Pour les Tunisiens, et les musulmans en général, la fête de l’Aid Al-Idha et les restrictions sanitaires imposées par la pandémie de Covid-19 se sont télescopées cette année les mettant devant un dilemme: choisir entre l’odeur du méchoui ou celle de la mort. Ils auront finalement les deux…
Par Mohsen Redissi *
Le cœur de nos citoyens balance à l’approche du jour du sacrifice, Aïd Al-Idha, fêté zujourd’hui, mardi 20 juillet 2021, pleins de ferveur mais avec des poches vides. Ils sont comme assis sur des braises ardentes. La Covid-19 a eu raison de leur fière prestance. Doivent-ils suivre un rite tracé depuis des milliers d’année bien avant l’avènement de l’islam en suivant la pratique prophétique? Ou écouter la voie de la raison et les avertissements des spécialistes de la santé et leurs appels incessants à éviter au maximum le bêlement des moutons et les bains de foules?
Entre le sacré et le profane, notre raison balance
Les autorités locales et des revendeurs indépendants n’ont pas manqué d’imagination. Des e-moutons en chair et en os sont mis en ligne une broche à l’oreille pour dissuader les acheteurs à se contenter de quelques clics pour faire leur choix. Rien ne vaut la tradition de se mêler à la foule pour les puristes, de tâter et de soupeser la bête avant de jeter son dévolu dessous.
Certains utilisent ces moments pour faire étalage de leurs connaissances des races et de leurs critères de sélection. Les religieux, le mufti de la république en l’occurrence, et les pontes de la santé se succèdent sur les ondes et sur les plateaux. Ils s’encornent.

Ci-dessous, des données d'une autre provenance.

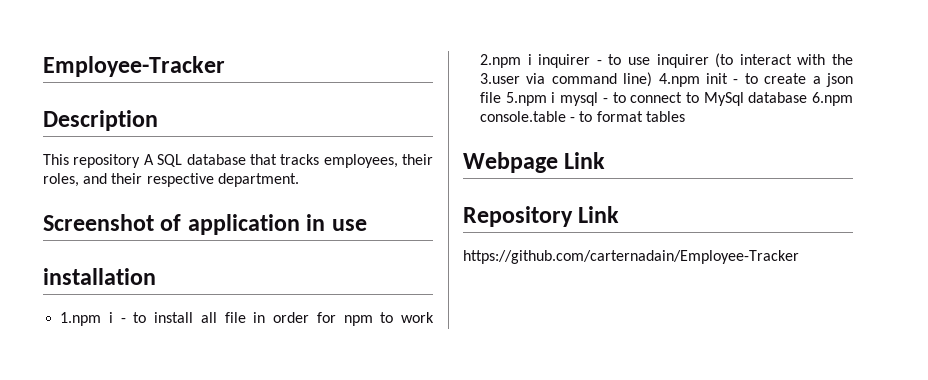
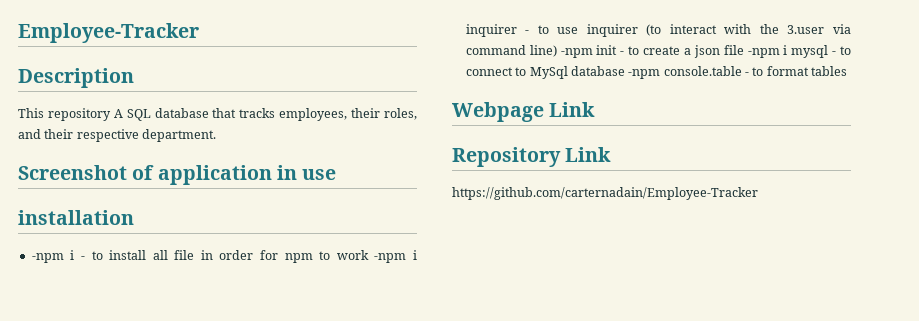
[60,312,102,326] 1.npm -> [31,253,64,263] -npm
[480,54,522,68] 2.npm -> [374,253,407,263] -npm
[658,73,700,87] 4.npm -> [560,48,593,58] -npm
[505,92,547,106] 5.npm -> [747,48,780,58] -npm
[812,92,853,106] 6.npm -> [628,69,661,79] -npm

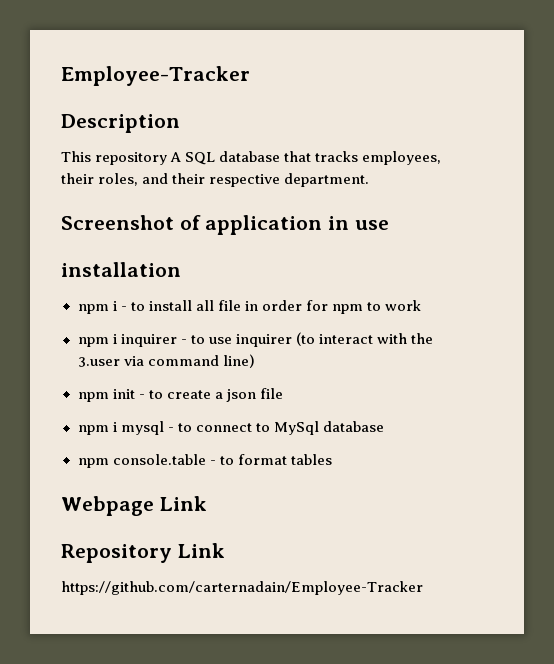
[31,253,64,263] -npm -> [77,304,109,314] npm
[374,253,407,263] -npm -> [77,337,109,347] // npm
[560,48,593,58] -npm -> [77,392,109,402] // npm
[747,48,780,58] -npm -> [77,425,109,435] // npm
[628,69,661,79] -npm -> [77,458,109,468] // npm

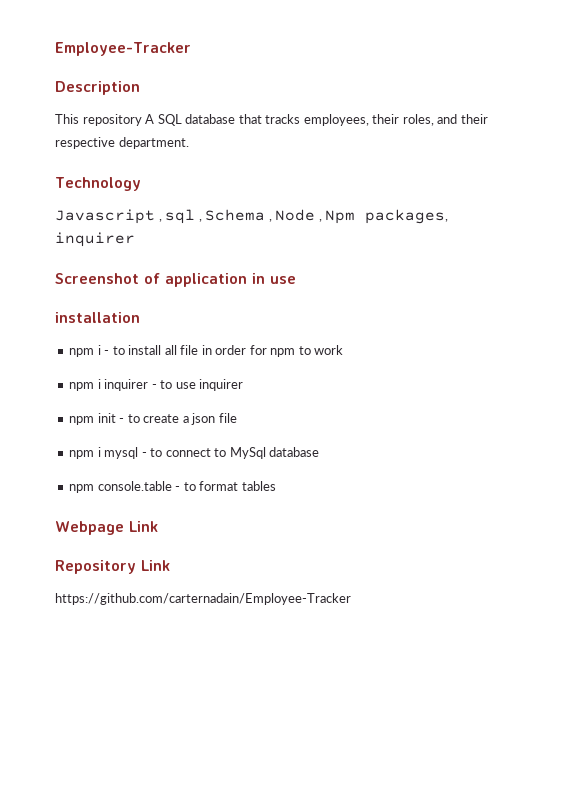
(370, 180) none -> [55,177,141,191] [55,209,449,224] [55,232,135,247] // Technology // Javascript , sql , Schema , Node , Npm packages, inquirer
[295,332,434,346] [77,354,255,368] (to interact with the 3.user via command line) -> (244, 385) none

Qui donnera l’estocade? Le sacré et le profane cherchent tous deux à sauver l’âme de nos citoyens, chacun selon ses convictions.
Le capital affectif joue un rôle prépondérant dans l’exercice de la foi. Il nous renvoie cette fois à notre histoire collective. Mentalement et machinalement, le musulman vit en son for intérieur ce périple. Le Mont Arafat, Mouzdalifa, la lapidation de la grande stèle, l’immolation d’une belle bête digne de sacrifice en mémoire d’Abraham, enfin «Tawaf Al Ifadha», sept nouvelles circonvolutions autour de la Kaâba marquant ainsi la fin du Hajj. Ce rituel est ancré dans les habitudes. Le sang doit couler.
Sacrifice virtuel sans effusion de sang
Seront nous les moutons de Panurge? Ou la chèvre de Monsieur Seguin? Suivre ou se rebeller? L’idée semble saugrenue mais peut-on faire le souhait et le vœu du sacrifice de la bête en version virtuelle sans effusion de sang, sans se mêler à la foule. Cet acte sera-t-il considéré comme avoir accompli le rite et toucher le mérite d’avoir obéi aux préceptes de la religion?
Aux oulémas de se pencher sur ce cas si la Covid persiste encore quelques années et devient difficile de se mêler à la foule sans risquer de se contaminer. Il faut avoir des tripes.
Le citoyen tunisien est devant un dilemme: choisir entre l’odeur du méchoui ou l’odeur de la mort qui rode tout autour. Certains préfèrent le silence des agneaux et le jeûne du palais aux cœurs brisés par la perte d’êtres chers aux leurs. Pour cette année, il est conseillé d’avoir la bavette sur la bouche que sur la planche.
* Fonctionnaire international à la retraite.